La cosecha de la aceituna no es una simple actividad agrícola: es el corazón cultural, ecológico y económico de cientos de comunidades palestinas. Y es ese corazón el que los colonos y las tropas israelíes han decidido atacar con especial saña: el robo y la tala masiva de olivos, la quema de campos, la destrucción de infraestructuras hídricas en lugares como Ramallah, Nablus, Salfit y Jericó, y las palizas a agricultores y niños forman parte del día a día. El propósito es doble: eliminar sus medios de subsistencia y sembrar el terror para acelerar el éxodo. El ejército israelí es cómplice logístico y la comunidad internacional, cómplice política.

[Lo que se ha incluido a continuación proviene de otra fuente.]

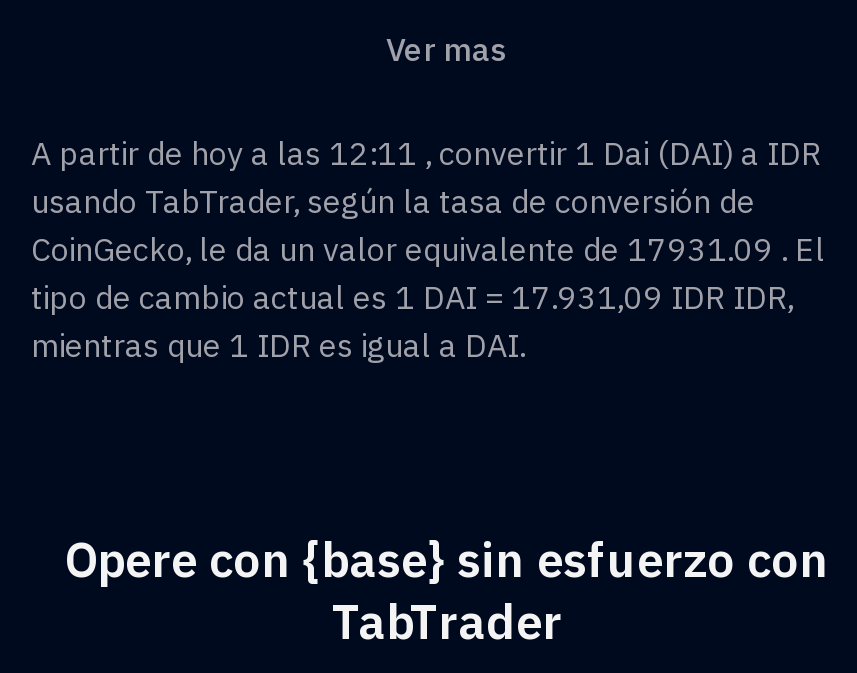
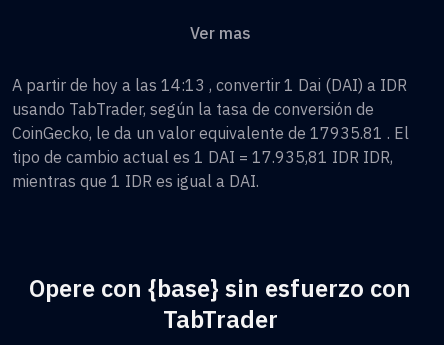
- A partir de hoy a las 12:11 , convertir 1 Dai (DAI) a IDR
+ A partir de hoy a las 14:13 , convertir 1 Dai (DAI) a IDR

- CoinGecko, le da un valor equivalente de 17931.09. El
+ CoinGecko, le da un valor equivalente de 17935.81. El

- tipo de cambio actual es 1 DAI = 17.931,09 IDR IDR,
+ tipo de cambio actual es 1 DAI = 17.935,81 IDR IDR,
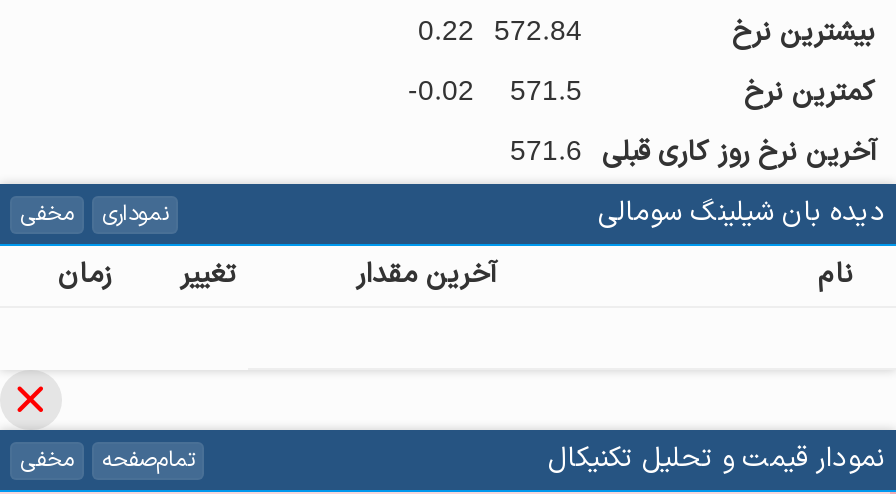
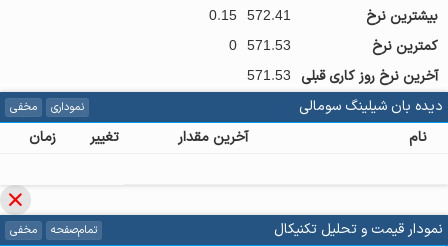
- 0.22
+ 0.15

- 572.84
+ 572.41

- -0.02
+ 0

- 571.5
+ 571.53

- آخرین نرخ روز کاری قبلی 571.6
+ آخرین نرخ روز کاری قبلی 571.53
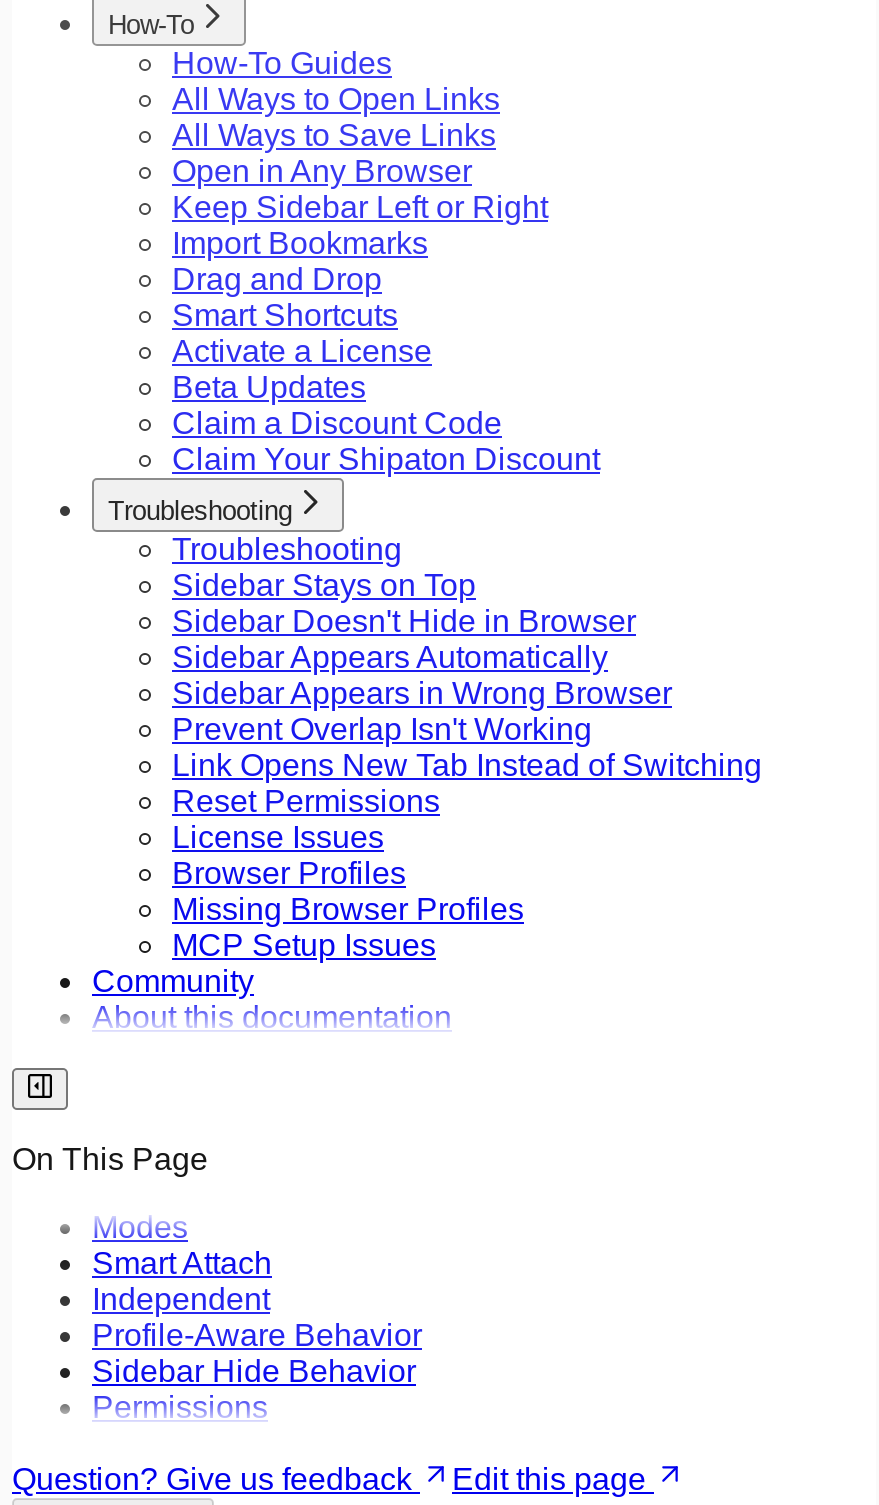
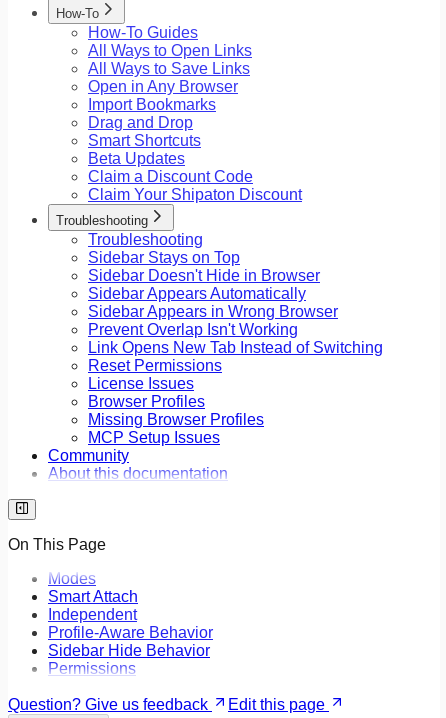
- Keep Sidebar Left or Right

- Activate a License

No hay paz posible si se pacta la institucionalización del expolio y la humillación. Las imágenes de los aceituneros palestinos, asediados, golpeados y despojados de todo, deberían avergonzar a cualquier sociedad que se diga civilizada y el reciente acuerdo debiera denunciarse como una mascarada diplomática, una coartada perfecta para la limpieza étnica gradual, para la violencia metódica y administrada. El Estado israelí y sus colonos se llevan no solo la tierra, el agua y el fruto del trabajo, sino la memoria misma de la resistencia campesina. Y la comunidad internacional ata sus manos a los intereses geopolíticos, se pliega al miedo a decir verdades incómodas y asiste, cómplice, a la consolidación del régimen del apartheid, que convierte a los palestinos en población prescindible, desarraigada y condenada al éxodo.
Los testimonios de los campesinos palestinos y de sus familias agredidas en Cisjordania desvelan el reverso brutal de la diplomacia internacional: la violencia de los colonos es constante, devastadora y profundamente desmoralizante. Porque los ataques fracturan comunidades y dejan traumas imborrables en varias generaciones. No debemos olvidar. No debemos callar. Debemos seguir denunciando que el dolor de Cisjordania no es invisible sino invisibilizado, y que el olivo que cae bajo el hacha colonial es una herida abierta en la conciencia de todos los pueblos que luchan por la justicia y la dignidad. Si esta es la paz que nos ofrece el siglo XXI, los aceituneros palestinos —y quienes se niegan a olvidar su dolor— tienen derecho a indignarse, a resistir y a exigir que la historia no vuelva a ser escrita por los colonos y sus aliados.